That’s what my team and I do so that our clients can operate in there, I call it a zone of genius. How they want to spend their time whether it’s because they are having more leisure time and don’t want to spend their time doing paperwork. They’re aging and we’ll get into some of those topics here. They’re successful and they’re the visionary of their business, they either aren’t detail-oriented or they are and they want someone they can trust to handle the details, as well as they, would have themselves. It’s a partner in keeping track of everything.
Part of why I asked you back is because I have had several conversations with some of my ladies where they’ve got children that are getting ready to go to college. They’ve got parents that are starting to age, and now they’re responsible for either handling the finances of their parents or their parents don’t have the finances and they have to find it within their own budget to take care of their parents. This is a big topic in my generation and I’m hearing it a lot from my ladies. Could you talk about what that looks like and what you’re seeing out there?

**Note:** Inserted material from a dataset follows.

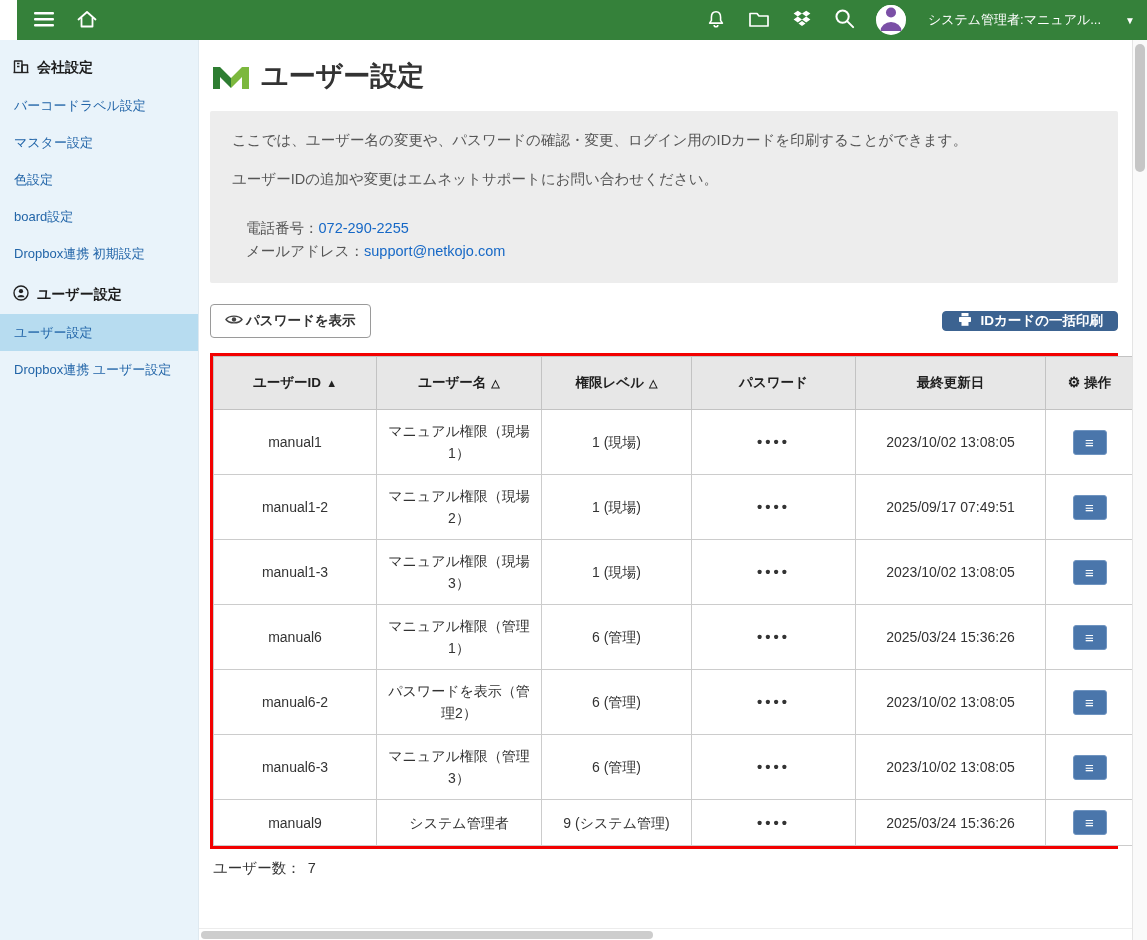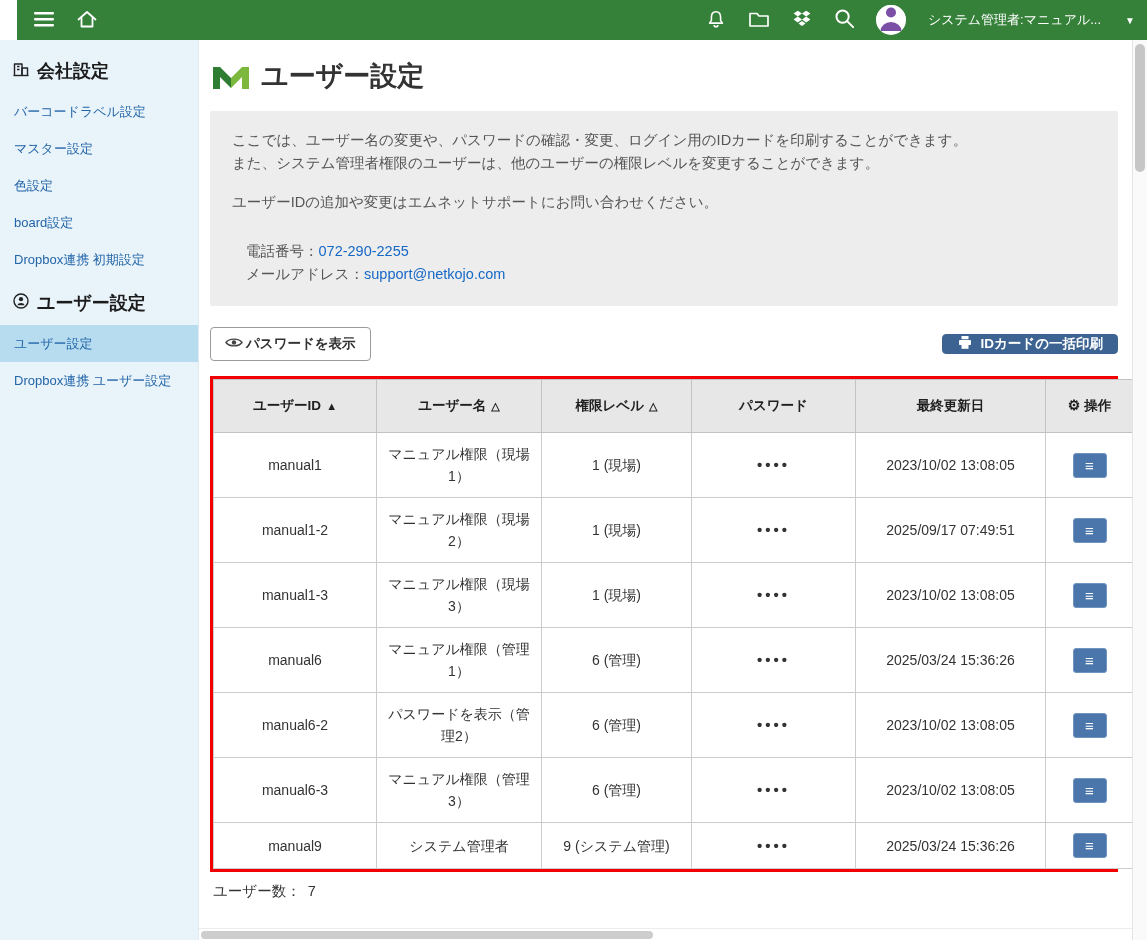"会社設定" .side-section { font-size: 18px -> 14px }
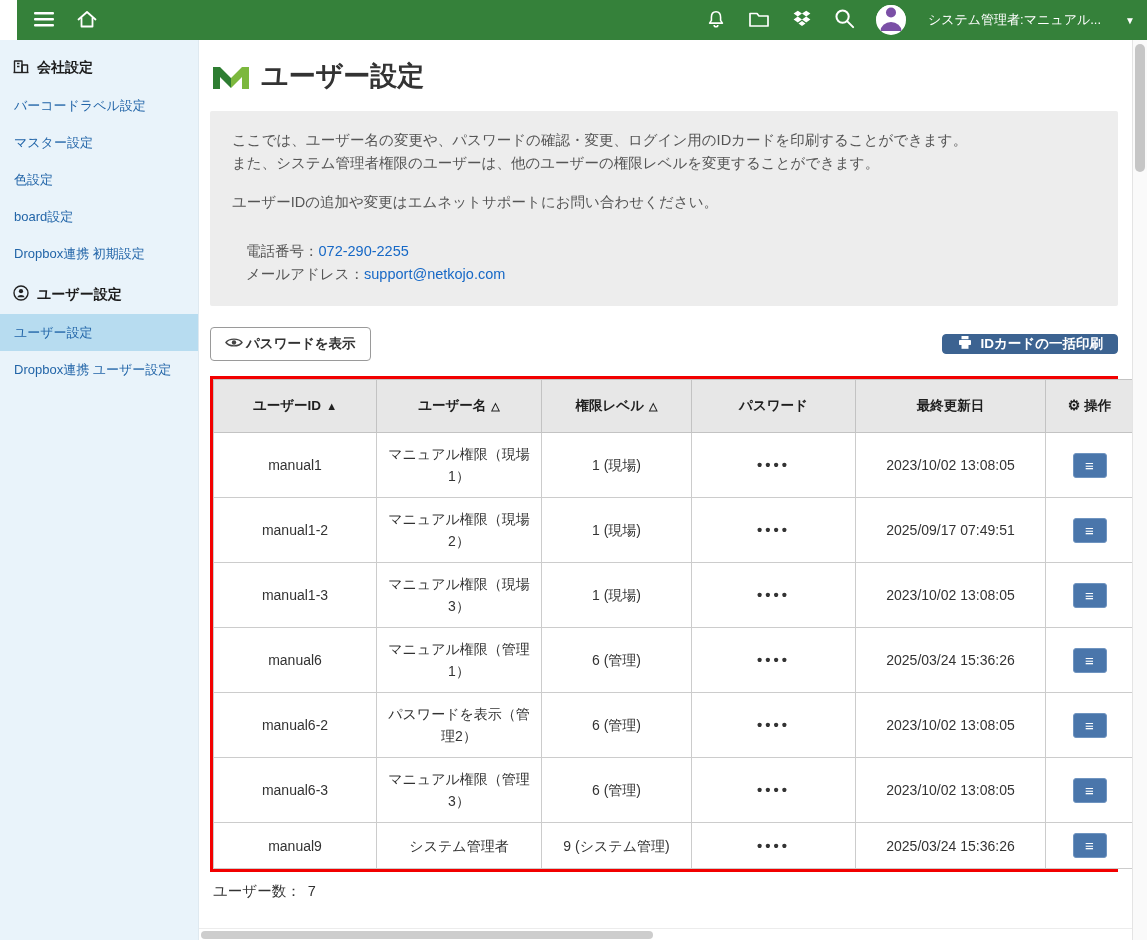"また、システム管理者権限のユーザーは、他のユーザーの権限レベルを変更することがで" div.para { html: <div>また、システム管理者権限のユーザーは、他のユーザーの権限レベルを変更することができます。</div> -> none }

It’s exactly what you’ve said. Those of us who are in the prime of our professional careers whether we have children or we don’t. My children are getting ready to go off to college. I’m feeling a little bit like, “I can do what I want to do.” You have the freedom to pick anyone up at 3:00 in the afternoon, but then my parents are aging too but they’re doing well. You’ve got to think about these things and also things happen that you don’t expect. Expect the best, prepare for the worst. Some people find themselves in that where they’re managing both and their parents suddenly need care and support.
Other people want to get ahead of it and collect the information from your parents or have them collect it for you while they are still doing grace and have a handle on their personal finances. They’re doing a great job being their own personal CFO. If something happens, someone in your family, or a sibling, whatever, you’re going to be squarely in the middle of having to do that and potentially with no information to do so if you know nothing about your parents’ situation which is common. It’s not something families share.
It’s also an uncomfortable conversation. A lot of times, you don’t want to say, “You might get sick and I’m going to need to take care of you.” You don’t ever want to approach it that way and I know you’re going to talk about it but that’s what it feels like so much of the time if we aren’t careful in how we approach this. It becomes an offensive conversation to our parents.
I don’t know that I made this up but I call it a love letter. If you said to your parents like, “I want you to write a love letter to me that would help me. In the event that something happens, we hope it doesn’t happen for 50 years.” I have bosses that I’m working with where the husband is super organized. The wife wants to know who I am because if something happened to him, she would want me to be her CFO. Our personal CFO was him or the other spouse. That’s what I call it. Write a love letter to your spouse whichever spouse is responsible for finances. It makes it less, it makes it fun and meaningful.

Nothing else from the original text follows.